● **Activity**
All lines from the one containing "Vintage gothic jacquard" through the end of the data below are to be repeated exactly, with pictures left out.
----------
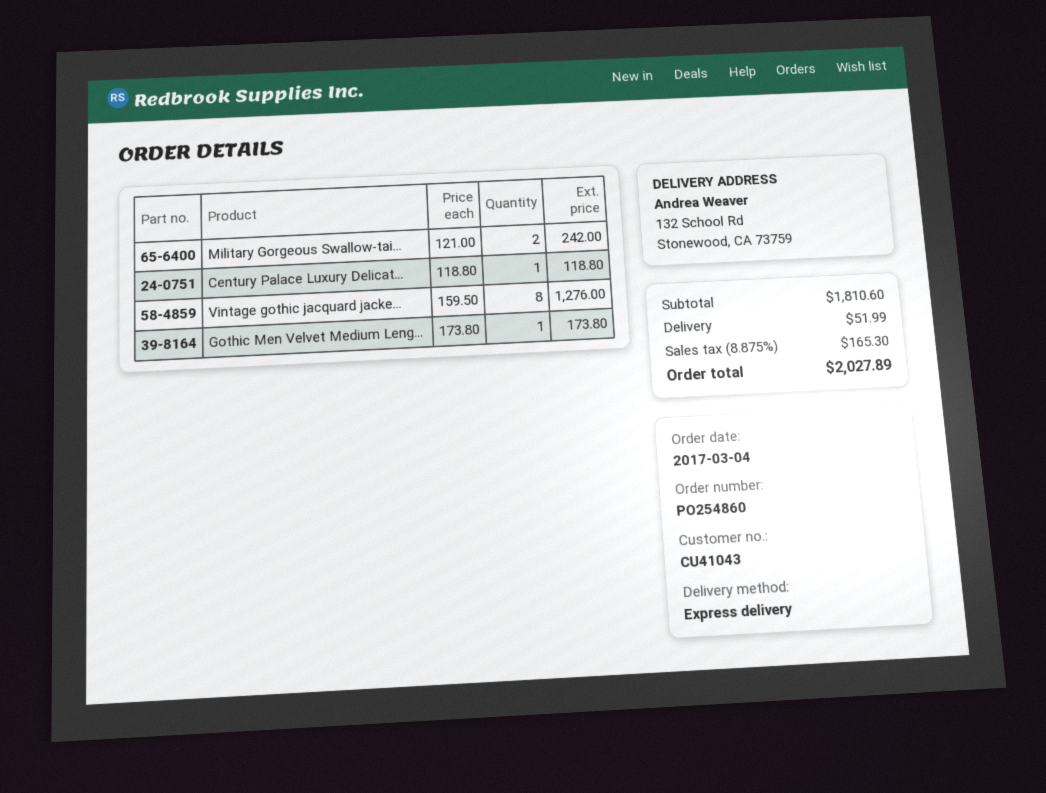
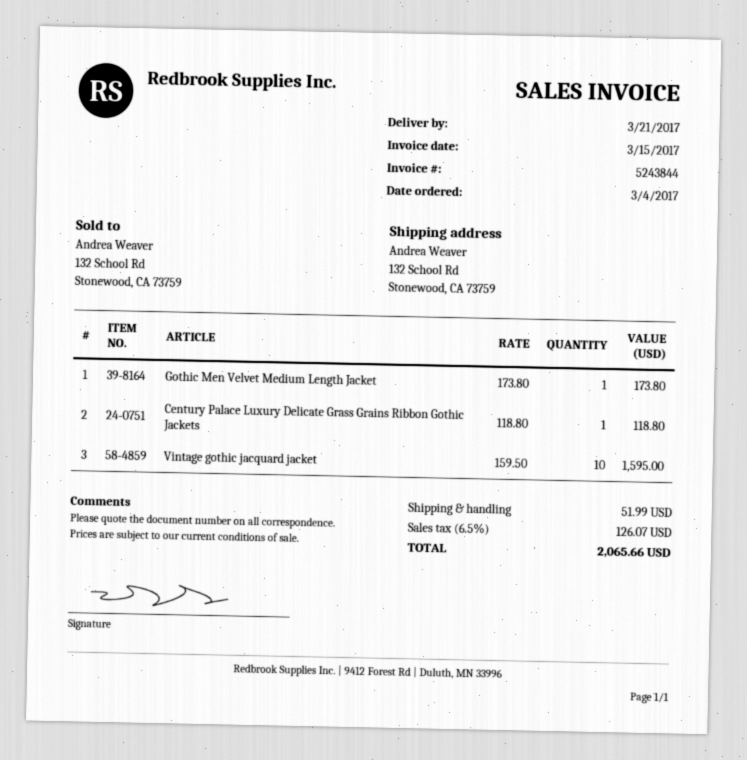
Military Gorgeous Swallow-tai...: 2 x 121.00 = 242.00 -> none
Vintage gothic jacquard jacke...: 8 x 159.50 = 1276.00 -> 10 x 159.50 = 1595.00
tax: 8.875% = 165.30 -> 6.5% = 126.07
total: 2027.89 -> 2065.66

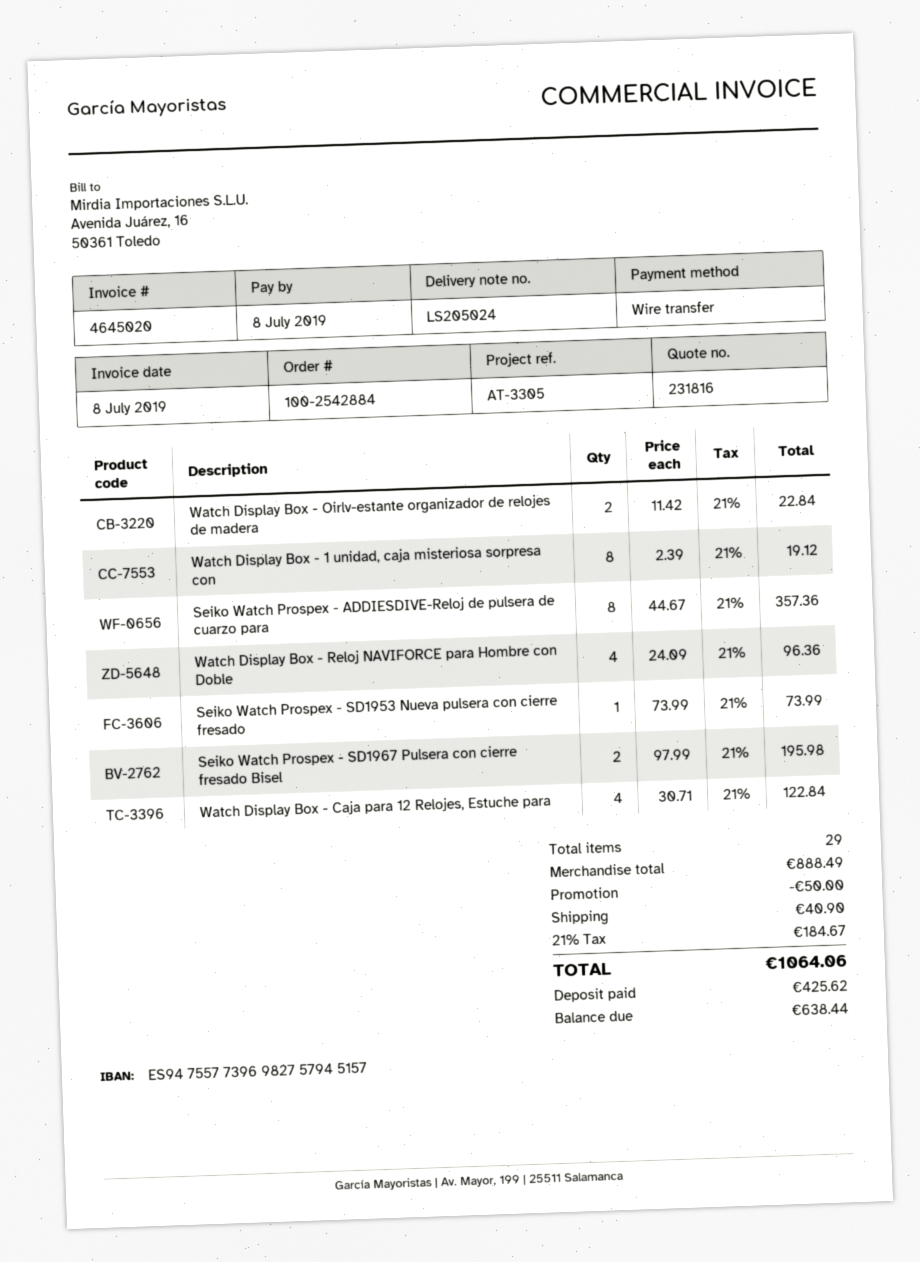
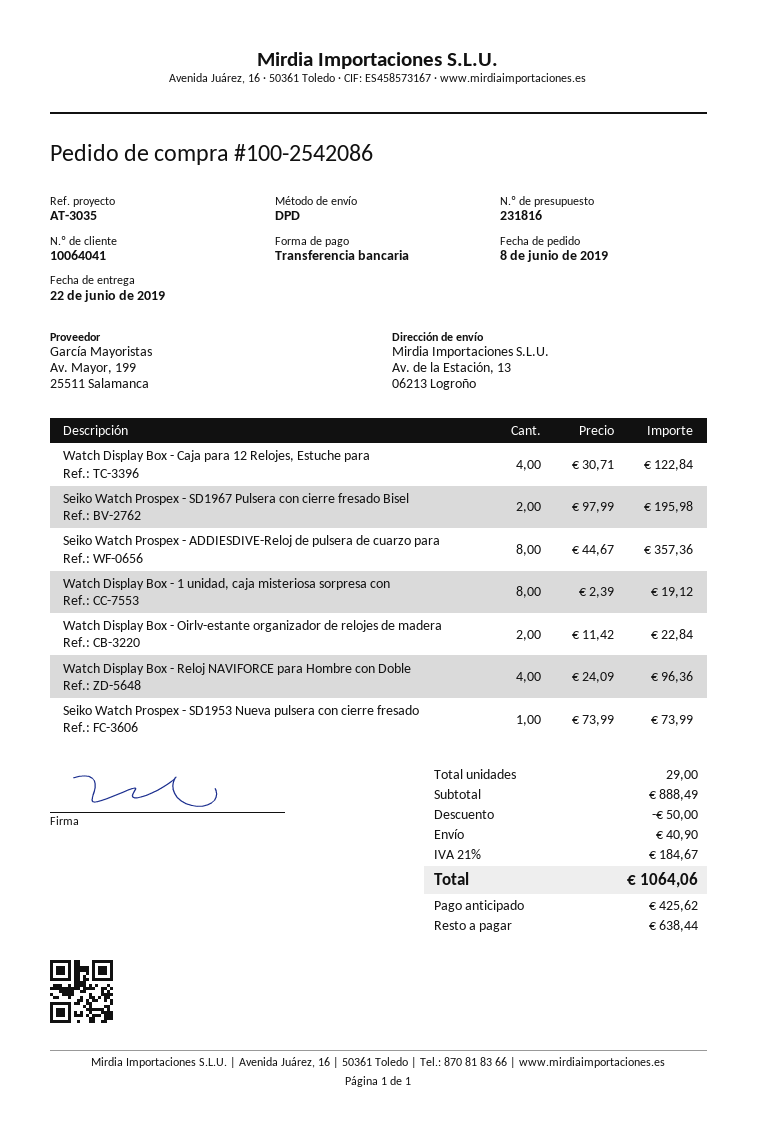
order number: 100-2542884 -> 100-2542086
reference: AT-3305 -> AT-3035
----------
● **Solution to the exercise**
Vintage gothic jacquard jacke...: 8 x 159.50 = 1276.00 -> 10 x 159.50 = 1595.00
tax: 8.875% = 165.30 -> 6.5% = 126.07
total: 2027.89 -> 2065.66

order number: 100-2542884 -> 100-2542086
reference: AT-3305 -> AT-3035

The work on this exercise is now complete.